Novell assigned the trademark and "UNIX" became a BRAND.
Henceforth "UNIX" the PRODUCT was a BRAND owned by The Open Group.
And SysV was another BRAND of UNIX.

Properly, "UNIX" is a BRAND owned by The Open Group. Neither Santa Cruz nor SCOX ever owned it.

Now by historical charity you could still call SysV "UNIX" because it once was the true and only UNIX, even though that is not true today.

AT&T, USL, and Novell owned the collective copyright for SysV which one can loosely (and inaccurately, now) call UNIX.

Neither Santa Cruz nor SCOX ever owned the collective copyright to SysV which was once properly called "UNIX".

When Santa Cruz bought development and marketing rights, "UNIX" was already a BRAND, a trademark owned by The Open Group.

In sum:
SCOX does not and never did own "UNIX" the brand, or named Trademark.
SCOX does not and never did own the collective copyright to SysV, the code once
called "UNIX".

Ergo:

SCOX DOES NOT OWN UNIX.

QED.


-- TWZ
< EOM >

6:55:27 PM


Re: Contract Language (Was DDT: SCO OWNS UNIX)

monsieur_bobo

July 19, 2006

[AT&T, USL, and Novell owned the collective copyright for SysV which one can loosely (and inaccurately, now) call UNIX.]

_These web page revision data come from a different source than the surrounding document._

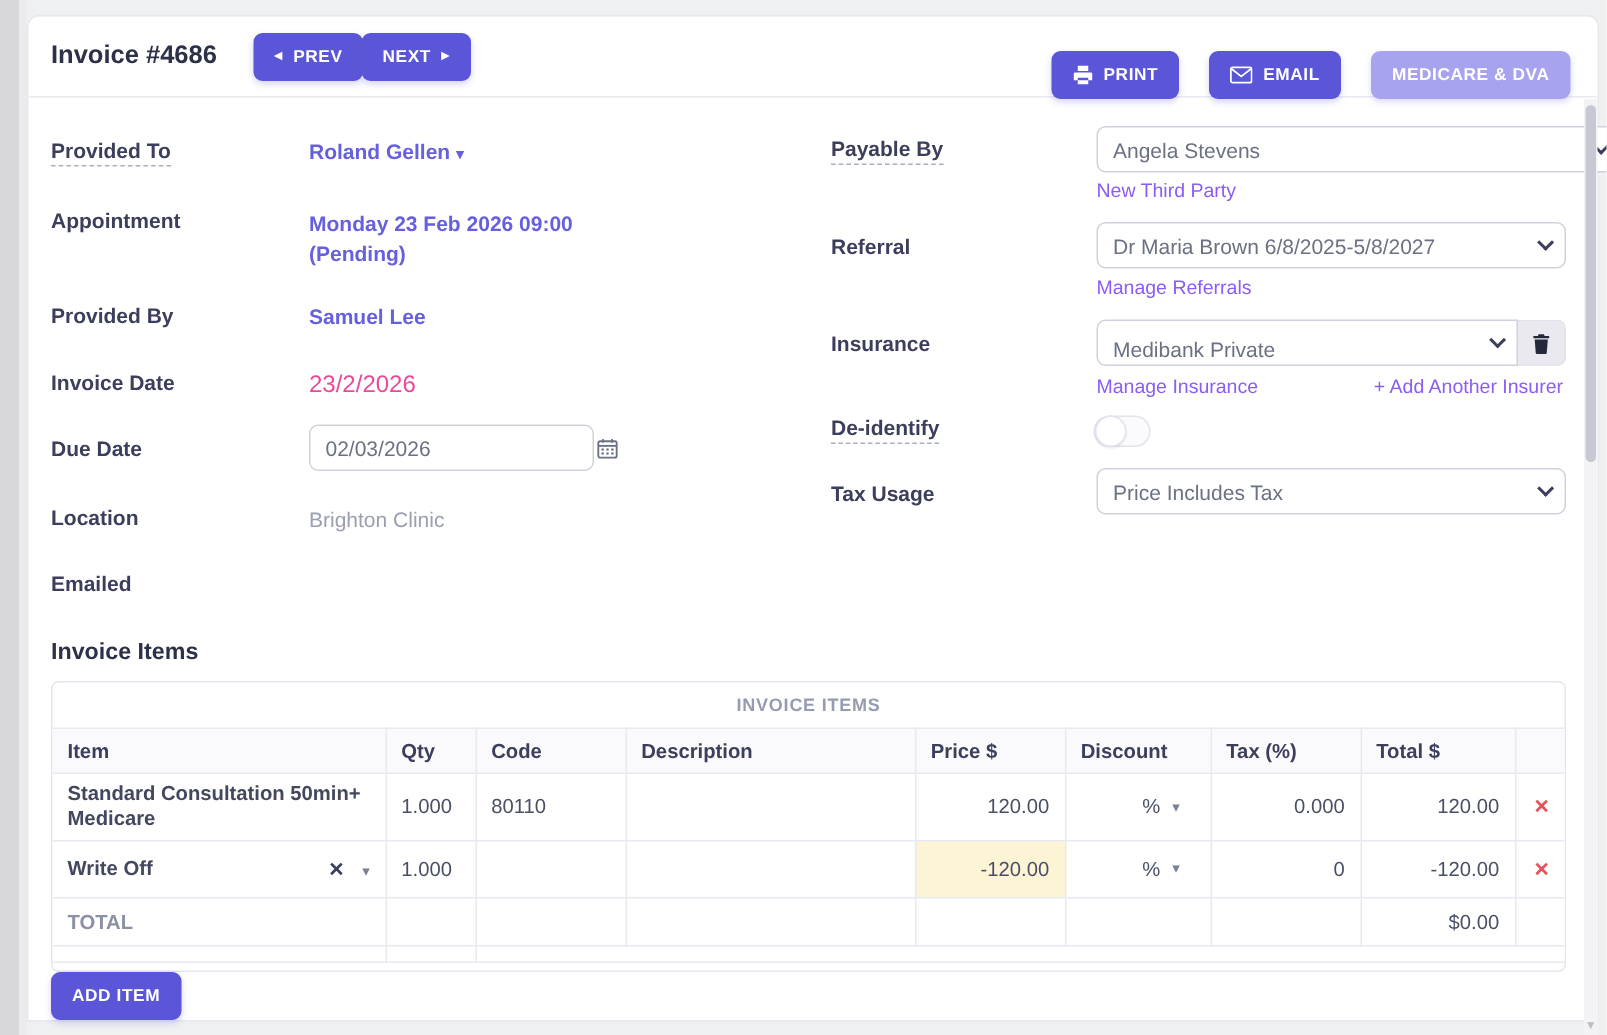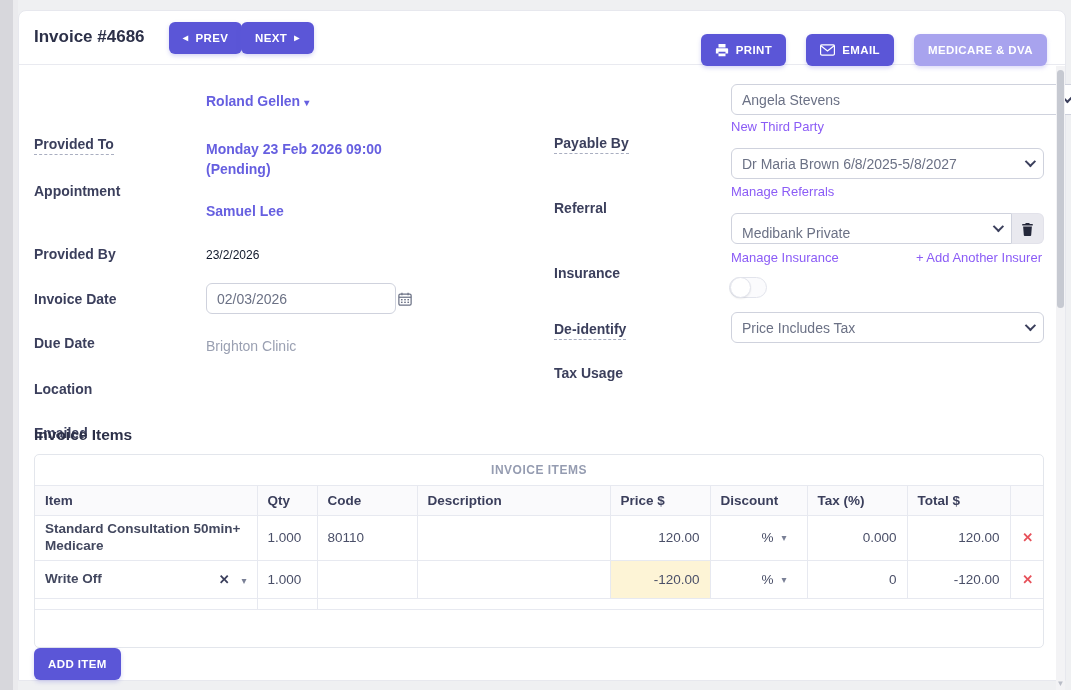"Provided To" .lbl { margin-top: 44px -> none }
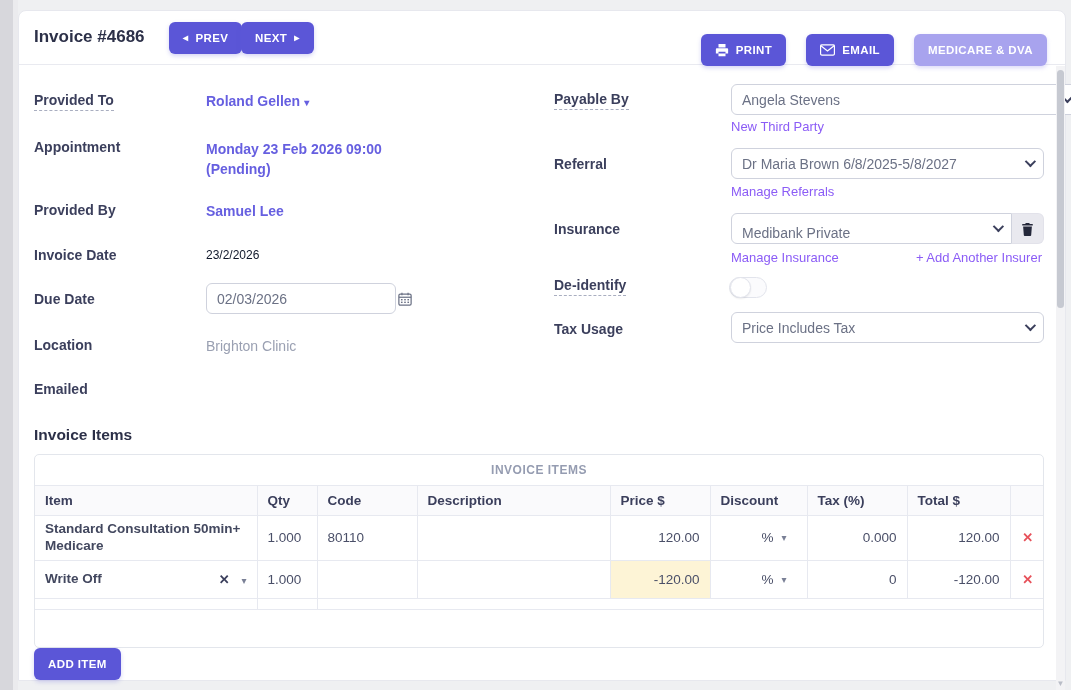"23/2/2026" .val-muted { color: #0f172a -> #ec4899; font-size: 12px -> 16px }
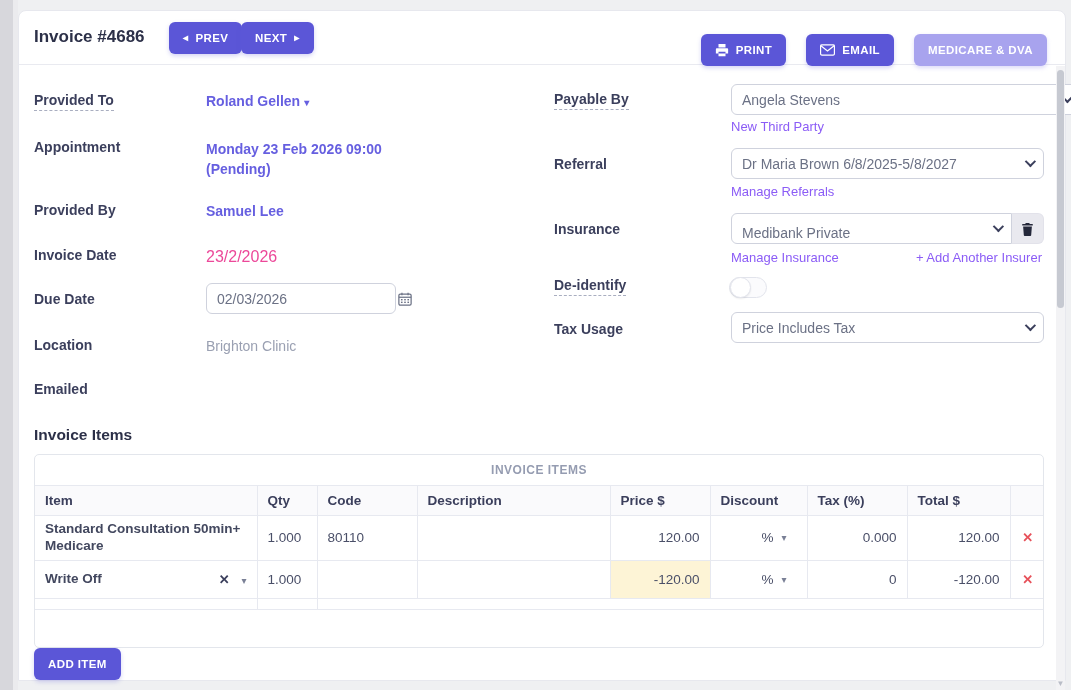"TOTAL" tr.rowT { html: none -> <tr> <td>TOTAL</td> <td></td> <td></td> <td></td> <td></td> <td></td> <td></td> <td>$0.00</td> <td></td> </tr> }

This isn't quite true. By the time Novell got control of the SysV source base, an awful lot of code was copyright by Sun Microsystems, and quite a few others. I suspec that the primary reason that Novell never transfered the copyrights, and that old SCO never asked for them is that both parties knew that was partically impossible. It took a set of complete idiots like D. McBride et. al. who were totally ignorant of Unix history to think they could make a Federal Case out of the ownership of SysV.